Today I had three tasks to perform.
1.) Write a birth plan.
2.) Put the co-sleeper up in my bedroom.
3.) Tidy the flat.
I have failed at all three.
I did at least attempt number two, but it appears to be beyond my capabilities to piece together any kind of furniture in a secure manner befitting somewhere I will be laying my firstborn down to sleep, so I am going to have to admit defeat and ask my brother to do it. So much for being an independent woman.
Anyway, I am 37 weeks tomorrow, which is something of a milestone as this means the baby will no longer be considered premature if it was to be born tomorrow, and I will no longer need to call the hospital in panic if I go into labour. Instead, I can just stay here on my own and deliver the baby myself. Or something like that. Anyway, this may well end up being necessary tonight as I am about to go and drink some raspberry leaf tea, which is a drug so allegedly potent that women are advised not to drink it before 32 weeks in case it brings on premature labour. The NHS-endorsed Emma’s Diary website actually warns that it should not be drunk at all, as its effects are unknown. Somehow, contrary to what it says on the tin (or at least in old wives’ tale popular folklore), I suspect that these unknown effects do not include spontaneous labour and delivery, given that raspberry leaf tea seems to be strangely absent from the induction protocol of any hospital anywhere. Even Netmums, that usual haunt of badly written horror stories with appalling grammar where you can usually find hard evidence for pretty much any pregnancy myth ever, appears not to have too many tales of babies born suddenly and quickly after their mothers imbibed herbal tea.
Mercifully I have also not been able to find a shred of evidence for the Story of the Cyclops Baby which the loopy librarian at work decided to tell me shortly before my 20 week scan, after making a tenuous link between my students reading the Odyssey and cyclopses being an actual thing and not fictional monsters.

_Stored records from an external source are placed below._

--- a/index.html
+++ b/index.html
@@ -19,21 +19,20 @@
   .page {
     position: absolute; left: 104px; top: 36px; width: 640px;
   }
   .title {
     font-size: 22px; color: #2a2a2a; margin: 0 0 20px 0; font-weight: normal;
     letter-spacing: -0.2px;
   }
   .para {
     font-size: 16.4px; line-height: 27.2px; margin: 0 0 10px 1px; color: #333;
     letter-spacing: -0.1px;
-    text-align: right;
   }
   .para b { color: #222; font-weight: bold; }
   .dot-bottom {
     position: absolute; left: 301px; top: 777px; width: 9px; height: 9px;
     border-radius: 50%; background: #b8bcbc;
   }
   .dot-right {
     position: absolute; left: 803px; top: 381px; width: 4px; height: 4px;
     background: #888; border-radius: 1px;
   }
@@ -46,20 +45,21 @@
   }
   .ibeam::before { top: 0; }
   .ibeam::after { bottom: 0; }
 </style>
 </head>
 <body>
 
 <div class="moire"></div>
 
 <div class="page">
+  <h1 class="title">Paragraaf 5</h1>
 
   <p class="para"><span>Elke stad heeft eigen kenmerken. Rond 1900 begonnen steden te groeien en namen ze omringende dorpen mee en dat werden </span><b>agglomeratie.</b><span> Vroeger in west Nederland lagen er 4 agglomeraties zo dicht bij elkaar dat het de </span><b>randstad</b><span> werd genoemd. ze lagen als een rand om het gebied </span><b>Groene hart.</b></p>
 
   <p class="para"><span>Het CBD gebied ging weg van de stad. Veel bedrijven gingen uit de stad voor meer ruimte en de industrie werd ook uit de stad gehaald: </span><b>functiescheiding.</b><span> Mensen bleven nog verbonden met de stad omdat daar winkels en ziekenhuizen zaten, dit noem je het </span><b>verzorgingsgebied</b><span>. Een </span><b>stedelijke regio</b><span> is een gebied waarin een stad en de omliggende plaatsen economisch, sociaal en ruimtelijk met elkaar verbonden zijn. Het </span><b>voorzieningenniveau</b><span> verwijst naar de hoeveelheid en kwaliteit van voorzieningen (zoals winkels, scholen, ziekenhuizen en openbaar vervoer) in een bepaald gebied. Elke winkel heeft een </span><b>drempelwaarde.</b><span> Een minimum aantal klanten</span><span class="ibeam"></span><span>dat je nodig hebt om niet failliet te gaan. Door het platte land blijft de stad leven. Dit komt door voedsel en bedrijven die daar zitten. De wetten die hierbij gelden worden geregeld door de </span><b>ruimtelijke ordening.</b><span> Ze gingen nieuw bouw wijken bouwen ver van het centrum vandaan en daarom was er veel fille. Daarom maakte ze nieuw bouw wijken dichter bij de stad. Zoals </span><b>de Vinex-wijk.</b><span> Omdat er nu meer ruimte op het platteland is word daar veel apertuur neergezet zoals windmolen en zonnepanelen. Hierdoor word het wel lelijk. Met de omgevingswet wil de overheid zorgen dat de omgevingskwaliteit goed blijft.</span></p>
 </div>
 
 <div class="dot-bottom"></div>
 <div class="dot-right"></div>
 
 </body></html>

One does not want to go into labour fretting about what horror might actually come out. It’s bad enough that I’ve never even slept with the baby’s father. There could be all sorts of unknowns lurking within without worrying about the baby having the conventionally accepted number of eyes. Although Loopy Librarian did attempt to soften the blow upon witnessing my horrified visage by explaining “it’s some kind of problem with the brain. The baby died shortly afterwards anyway,” as though that made it all right and it must have been a great relief to everyone. Some pregnancy horror stories are just too awful to be shared.
Anyway, I’m off to drink my raspberry leaf tea. If you don’t hear from me in a while, you can assume I’ve gone into labour.